Proliferation of abnormal bone marrow histiocytes, an undesired effect of granulocyte macrophage‐colony‐stimulating factor therapy in a patient with hurler's syndrome undergoing bone marrow transplantation

Granulocyte macrophage‐colony‐stimulating factor (GM‐CSF) has shown promise as a means of alleviating leukopenia associated with a wide variety of disorders. It is currently undergoing evaluation as an adjunct to bone marrow transplantation but its use in patients with metabolic disorders, such as Hurler's syndrome (HS), has not been explored. We followed bone marrow morphology in a 2‐year‐old male with HS who received up to 8 μg/kg GM‐CSF per day because of failure of allogeneic bone marrow engraftment.

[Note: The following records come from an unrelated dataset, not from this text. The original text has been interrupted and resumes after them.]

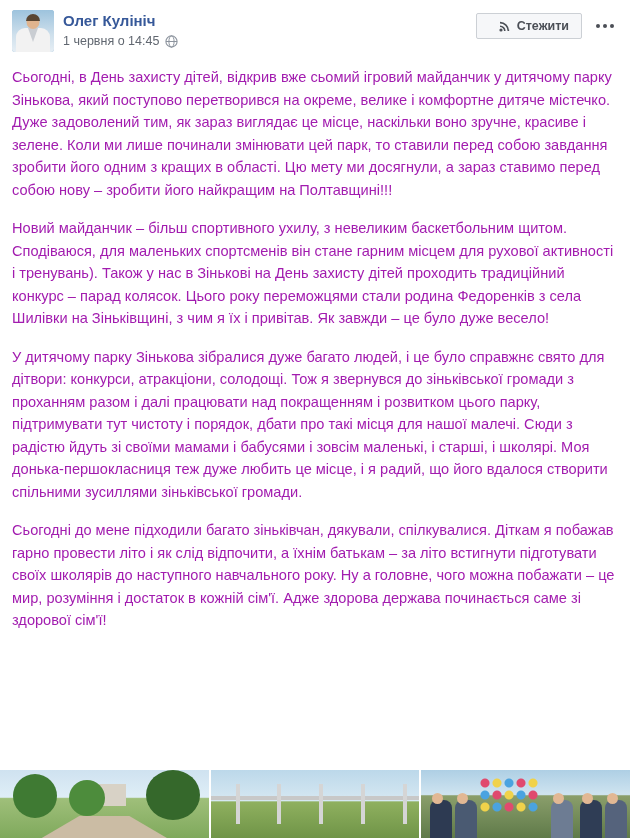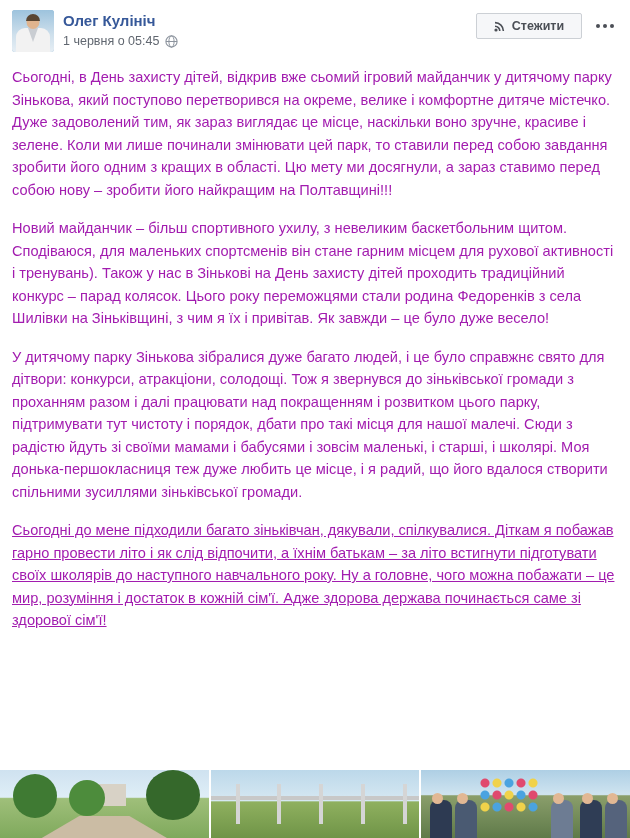--- a/index.html
+++ b/index.html
@@ -118,21 +118,21 @@
   .globe-icon svg { display: block; }
   .header-actions {
     display: flex;
     align-items: flex-start;
     gap: 10px;
     padding-top: 3px;
   }
   .follow-btn {
     display: flex;
     align-items: center;
-    justify-content: center;
+    justify-content: flex-end;
     gap: 6px;
     min-width: 106px;
     height: 26px;
     padding: 0 12px;
     border: 1px solid #ccd0d5;
     border-radius: 2px;
     background: #f6f7f9;
     color: #4b4f56;
     font-size: 12.5px;
     font-weight: bold;
@@ -160,21 +160,21 @@
     padding: 4px 12px 0 12px;
     box-sizing: border-box;
   }
   .post-body p {
     margin: 0 0 16px 0;
     font-size: 14.6px;
     line-height: 22.5px;
     color: #a21caf;
     text-align: left;
   }
-  .post-body p:last-child { margin-bottom: 16px; text-decoration: underline; }
+  .post-body p:last-child { margin-bottom: 16px; }
   
   .attachments {
     display: flex;
     gap: 2px;
     width: 630px;
     height: 68px;
     position: absolute;
     left: 0;
     bottom: 0;
     overflow: hidden;
@@ -265,21 +265,21 @@
       <div class="sky"></div>
       <div class="body"></div>
       <div class="collar"></div>
       <div class="head"></div>
       <div class="hair"></div>
     </div>
 
     <div class="header-text">
       <span class="author-name">Олег Кулініч</span>
       <div class="meta-row">
-        <span class="timestamp">1 червня о 05:45</span>
+        <span class="timestamp">1 червня о 14:45</span>
         <span class="globe-icon">
           <svg width="13" height="13" viewBox="0 0 13 13" aria-hidden="true">
             <circle cx="6.5" cy="6.5" r="5.6" fill="none" stroke="#8d949e" stroke-width="1.1"></circle>
             <ellipse cx="6.5" cy="6.5" rx="2.6" ry="5.6" fill="none" stroke="#8d949e" stroke-width="1"></ellipse>
             <line x1="1" y1="6.5" x2="12" y2="6.5" stroke="#8d949e" stroke-width="1"></line>
           </svg>
         </span>
       </div>
     </div>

Both premortem and postmortem bone marrow sampling revealed almost complete replacement of the marrow space by sheets of histiocytes demonstrating metachromatic cytoplasmic granules. Such cells were present in far greater numbers than are usually seen in untreated patients with HS or patients with HS undergoing successful bone marrow transplantation without GM‐CSF. Moreover, the in vitro culture of bone marrow from a second HS patient showed a GM‐CSF dose‐related increase in colony formation up to a dose of 250 units/ml. Microscopic examination of these colonies showed a high percent‐age of histiocytes identical to those seen in the patient's bone marrow. These observations suggest that caution should be exercised when considering administration of CSFs to patients with HS and similar metabolic storage diseases. © 1992 Wiley‐Liss, Inc.